### Task item
Copy each line below as written, but skip the pictures.

### Edit tracking data
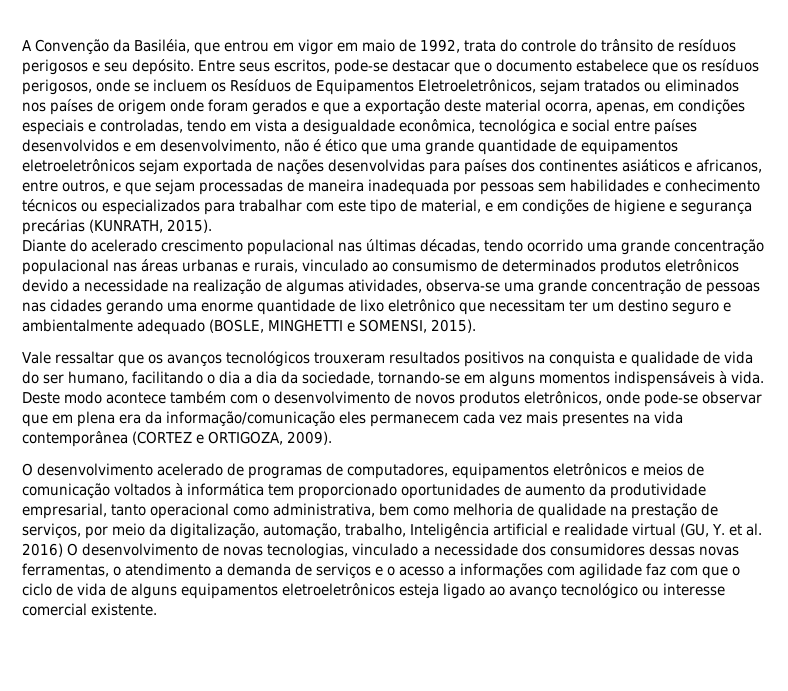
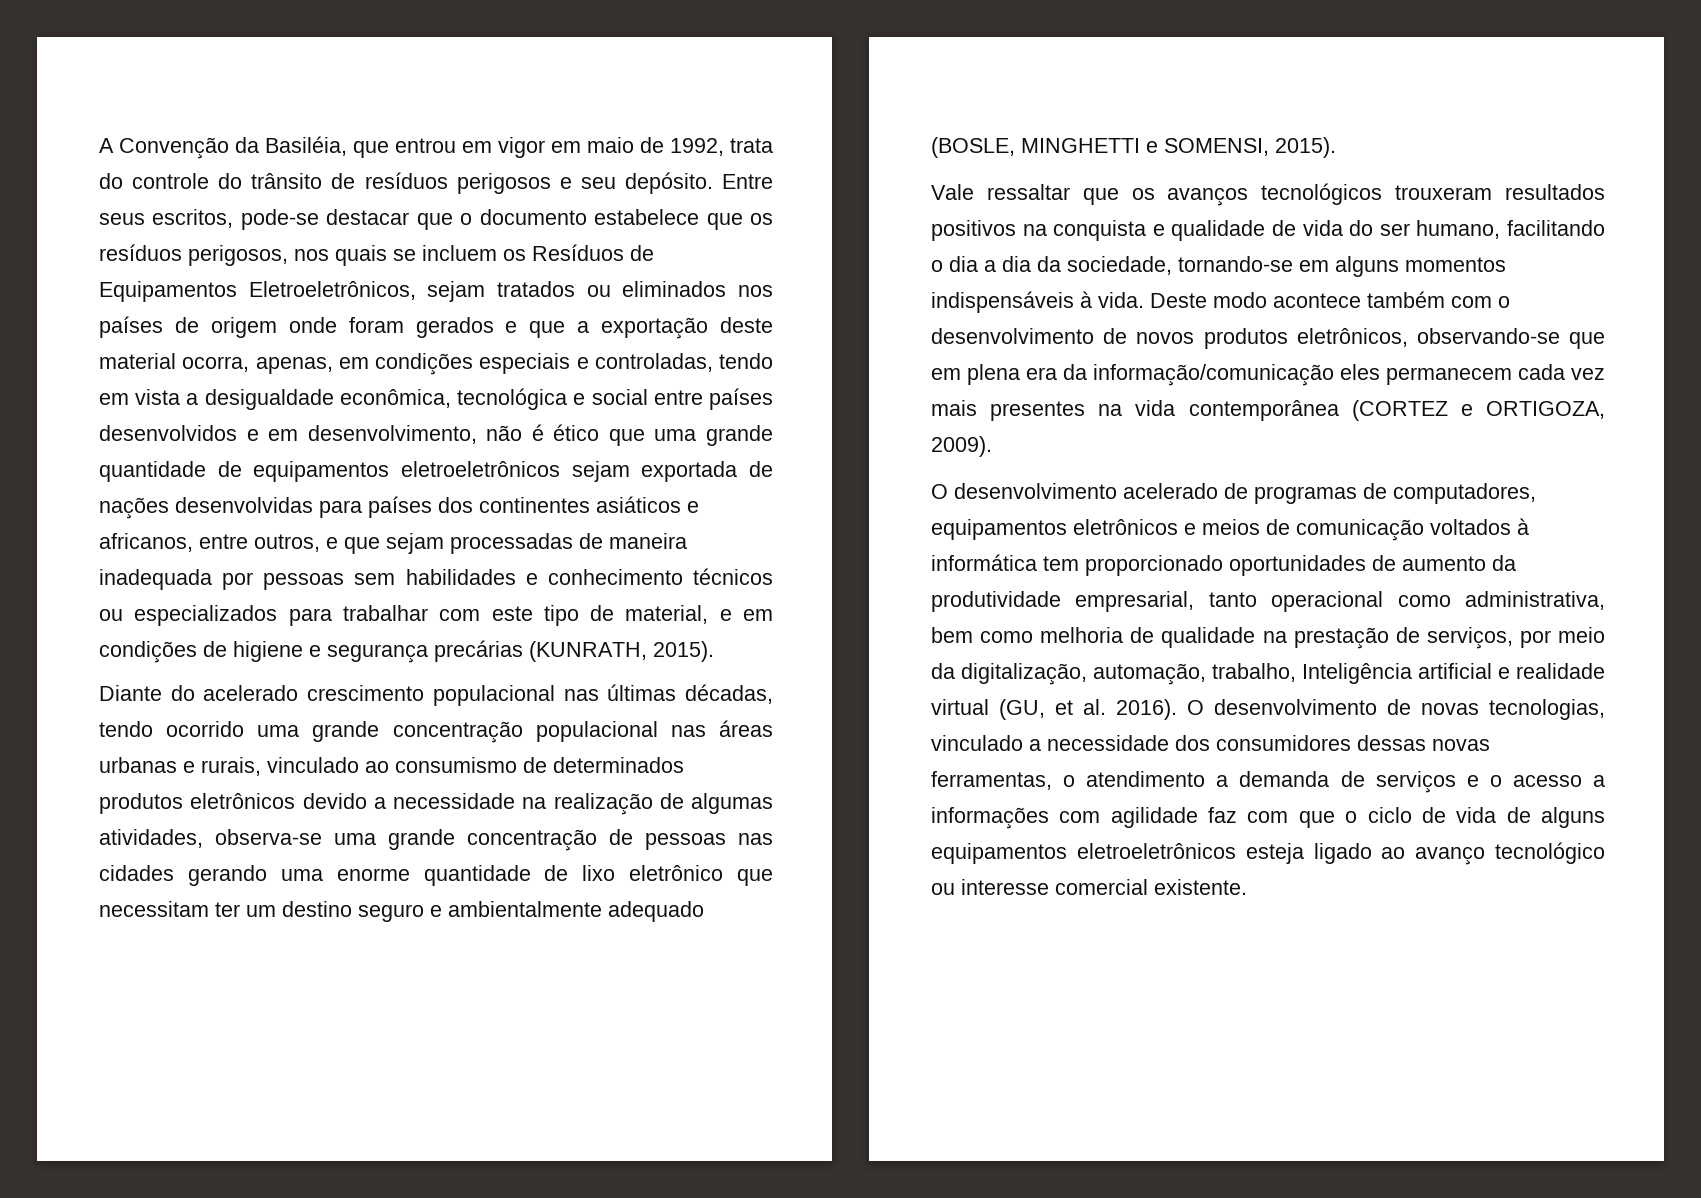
- Entre seus escritos, pode-se destacar que o documento estabelece que os resíduos perigosos, onde se incluem os Resíduos de Equipamentos Eletroeletrônicos, sejam tratados ou eliminados nos países de origem onde foram gerados e que a exportação deste material ocorra, apenas, em condições especiais e controladas, tendo em vista a desigualdade econômica, tecnológica e social entre países desenvolvidos e em desenvolvimento, não é ético que uma grande quantidade de equipamentos eletroeletrônicos sejam exportada de nações desenvolvidas para países dos continentes asiáticos e africanos, entre outros, e que sejam processadas de maneira inadequada por pessoas sem habilidades e conhecimento técnicos ou especializados para trabalhar com este tipo de material, e em condições de higiene e segurança precárias (KUNRATH, 2015).
+ Entre seus escritos, pode-se destacar que o documento estabelece que os resíduos perigosos, nos quais se incluem os Resíduos de Equipamentos Eletroeletrônicos, sejam tratados ou eliminados nos países de origem onde foram gerados e que a exportação deste material ocorra, apenas, em condições especiais e controladas, tendo em vista a desigualdade econômica, tecnológica e social entre países desenvolvidos e em desenvolvimento, não é ético que uma grande quantidade de equipamentos eletroeletrônicos sejam exportada de nações desenvolvidas para países dos continentes asiáticos e africanos, entre outros, e que sejam processadas de maneira inadequada por pessoas sem habilidades e conhecimento técnicos ou especializados para trabalhar com este tipo de material, e em condições de higiene e segurança precárias (KUNRATH, 2015).
- Deste modo acontece também com o desenvolvimento de novos produtos eletrônicos, onde pode-se observar que em plena era da informação/comunicação eles permanecem cada vez mais presentes na vida contemporânea (CORTEZ e ORTIGOZA, 2009).
+ Deste modo acontece também com o desenvolvimento de novos produtos eletrônicos, observando-se que em plena era da informação/comunicação eles permanecem cada vez mais presentes na vida contemporânea (CORTEZ e ORTIGOZA, 2009).
- O desenvolvimento acelerado de programas de computadores, equipamentos eletrônicos e meios de comunicação voltados à informática tem proporcionado oportunidades de aumento da produtividade empresarial, tanto operacional como administrativa, bem como melhoria de qualidade na prestação de serviços, por meio da digitalização, automação, trabalho, Inteligência artificial e realidade virtual (GU, Y. et al. 2016) O desenvolvimento de novas tecnologias, vinculado a necessidade dos consumidores dessas novas ferramentas, o atendimento a demanda de serviços e o acesso a informações com agilidade faz com que o ciclo de vida de alguns equipamentos eletroeletrônicos esteja ligado ao avanço tecnológico ou interesse comercial existente.
+ O desenvolvimento acelerado de programas de computadores, equipamentos eletrônicos e meios de comunicação voltados à informática tem proporcionado oportunidades de aumento da produtividade empresarial, tanto operacional como administrativa, bem como melhoria de qualidade na prestação de serviços, por meio da digitalização, automação, trabalho, Inteligência artificial e realidade virtual (GU, et al. 2016). O desenvolvimento de novas tecnologias, vinculado a necessidade dos consumidores dessas novas ferramentas, o atendimento a demanda de serviços e o acesso a informações com agilidade faz com que o ciclo de vida de alguns equipamentos eletroeletrônicos esteja ligado ao avanço tecnológico ou interesse comercial existente.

### Task result
- Entre seus escritos, pode-se destacar que o documento estabelece que os resíduos perigosos, onde se incluem os Resíduos de Equipamentos Eletroeletrônicos, sejam tratados ou eliminados nos países de origem onde foram gerados e que a exportação deste material ocorra, apenas, em condições especiais e controladas, tendo em vista a desigualdade econômica, tecnológica e social entre países desenvolvidos e em desenvolvimento, não é ético que uma grande quantidade de equipamentos eletroeletrônicos sejam exportada de nações desenvolvidas para países dos continentes asiáticos e africanos, entre outros, e que sejam processadas de maneira inadequada por pessoas sem habilidades e conhecimento técnicos ou especializados para trabalhar com este tipo de material, e em condições de higiene e segurança precárias (KUNRATH, 2015).
+ Entre seus escritos, pode-se destacar que o documento estabelece que os resíduos perigosos, nos quais se incluem os Resíduos de Equipamentos Eletroeletrônicos, sejam tratados ou eliminados nos países de origem onde foram gerados e que a exportação deste material ocorra, apenas, em condições especiais e controladas, tendo em vista a desigualdade econômica, tecnológica e social entre países desenvolvidos e em desenvolvimento, não é ético que uma grande quantidade de equipamentos eletroeletrônicos sejam exportada de nações desenvolvidas para países dos continentes asiáticos e africanos, entre outros, e que sejam processadas de maneira inadequada por pessoas sem habilidades e conhecimento técnicos ou especializados para trabalhar com este tipo de material, e em condições de higiene e segurança precárias (KUNRATH, 2015).
- Deste modo acontece também com o desenvolvimento de novos produtos eletrônicos, onde pode-se observar que em plena era da informação/comunicação eles permanecem cada vez mais presentes na vida contemporânea (CORTEZ e ORTIGOZA, 2009).
+ Deste modo acontece também com o desenvolvimento de novos produtos eletrônicos, observando-se que em plena era da informação/comunicação eles permanecem cada vez mais presentes na vida contemporânea (CORTEZ e ORTIGOZA, 2009).
- O desenvolvimento acelerado de programas de computadores, equipamentos eletrônicos e meios de comunicação voltados à informática tem proporcionado oportunidades de aumento da produtividade empresarial, tanto operacional como administrativa, bem como melhoria de qualidade na prestação de serviços, por meio da digitalização, automação, trabalho, Inteligência artificial e realidade virtual (GU, Y. et al. 2016) O desenvolvimento de novas tecnologias, vinculado a necessidade dos consumidores dessas novas ferramentas, o atendimento a demanda de serviços e o acesso a informações com agilidade faz com que o ciclo de vida de alguns equipamentos eletroeletrônicos esteja ligado ao avanço tecnológico ou interesse comercial existente.
+ O desenvolvimento acelerado de programas de computadores, equipamentos eletrônicos e meios de comunicação voltados à informática tem proporcionado oportunidades de aumento da produtividade empresarial, tanto operacional como administrativa, bem como melhoria de qualidade na prestação de serviços, por meio da digitalização, automação, trabalho, Inteligência artificial e realidade virtual (GU, et al. 2016). O desenvolvimento de novas tecnologias, vinculado a necessidade dos consumidores dessas novas ferramentas, o atendimento a demanda de serviços e o acesso a informações com agilidade faz com que o ciclo de vida de alguns equipamentos eletroeletrônicos esteja ligado ao avanço tecnológico ou interesse comercial existente.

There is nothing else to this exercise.